[Front-end code edit data]

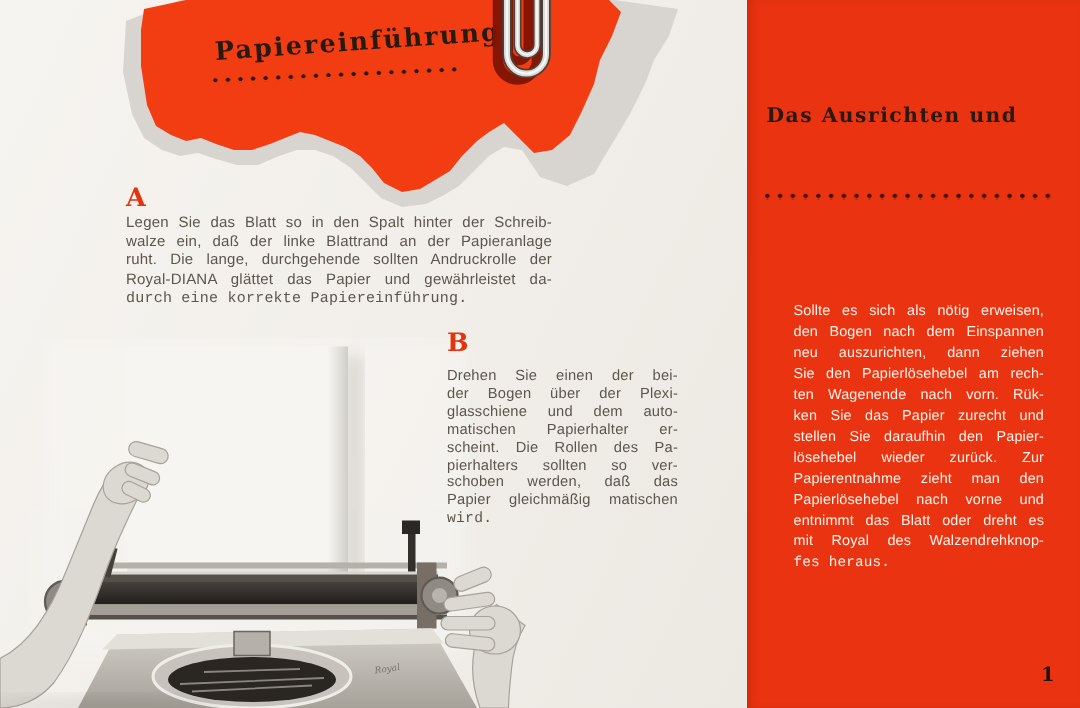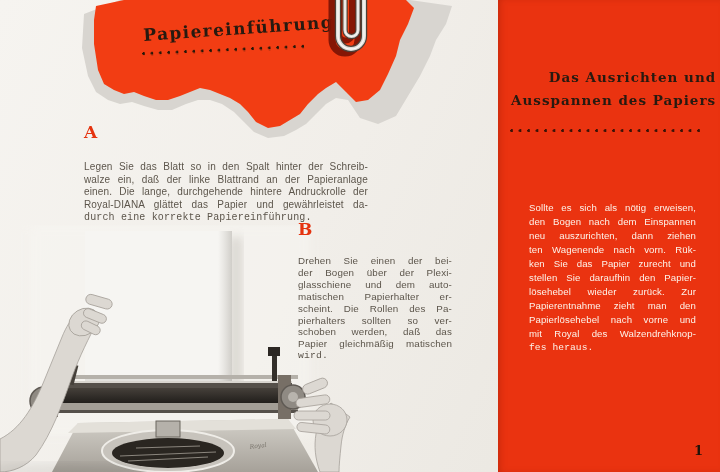"Ausspannen des Papiers" div.line { html: <div>Ausspannen des Papiers</div> -> none }
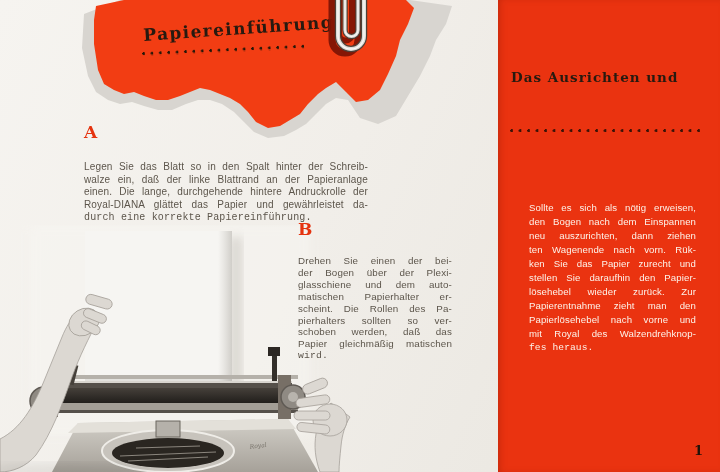"Legen Sie das Blatt so" .sec-a .para { margin-top: 20px -> 2px }
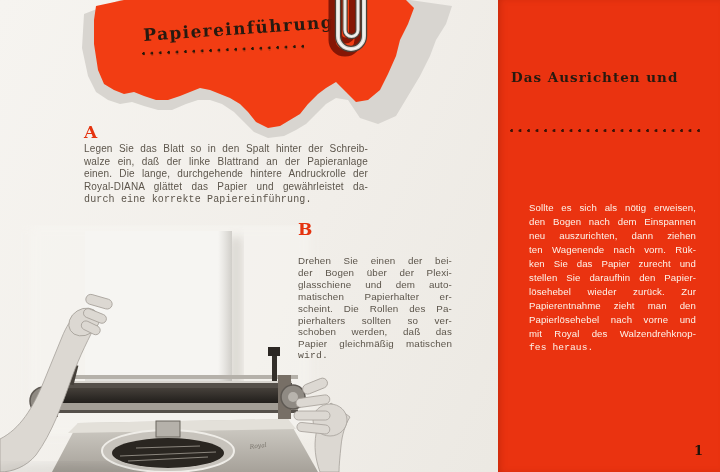"einen. Die lange, durchgehende hintere" div.line { text: einen. Die lange, durchgehende hintere -> ruht. Die lange, durchgehende sollten }
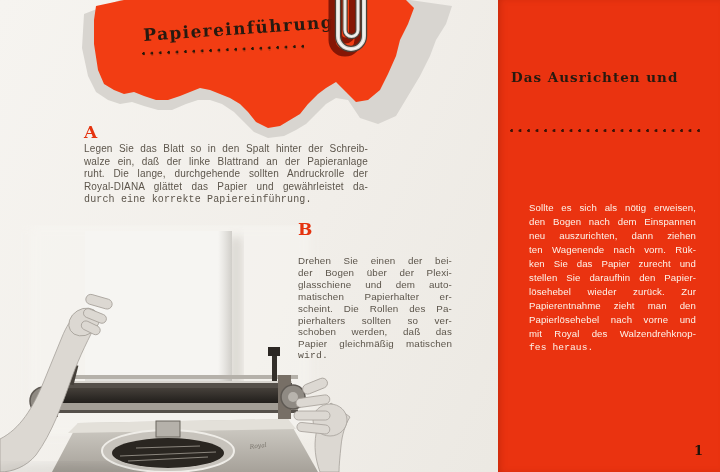"Drehen Sie einen der bei-" .sec-b .para { margin-top: 17px -> 7px }
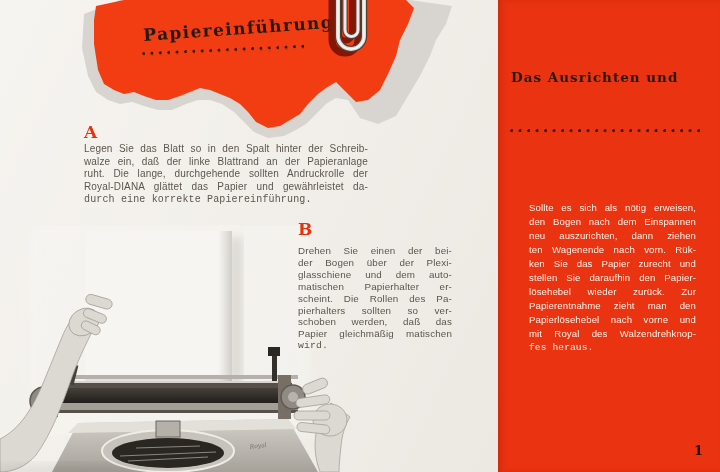"Sie den Papierlösehebel am rech-" div.line { html: none -> <div>Sie den Papierlösehebel am rech-</div> }
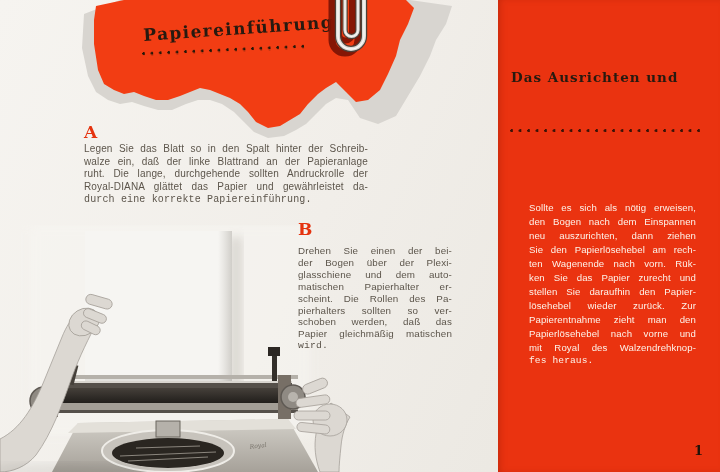"entnimmt das Blatt oder dreht" div.line { html: none -> <div>entnimmt das Blatt oder dreht es</div> }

YOUR OBJECTIVE: The data above must be copied exactly. Leave out the pictures.

EXERCISE RESULT:
"Ausspannen des Papiers" div.line { html: <div>Ausspannen des Papiers</div> -> none }
"Legen Sie das Blatt so" .sec-a .para { margin-top: 20px -> 2px }
"einen. Die lange, durchgehende hintere" div.line { text: einen. Die lange, durchgehende hintere -> ruht. Die lange, durchgehende sollten }
"Drehen Sie einen der bei-" .sec-b .para { margin-top: 17px -> 7px }
"Sie den Papierlösehebel am rech-" div.line { html: none -> <div>Sie den Papierlösehebel am rech-</div> }
"entnimmt das Blatt oder dreht" div.line { html: none -> <div>entnimmt das Blatt oder dreht es</div> }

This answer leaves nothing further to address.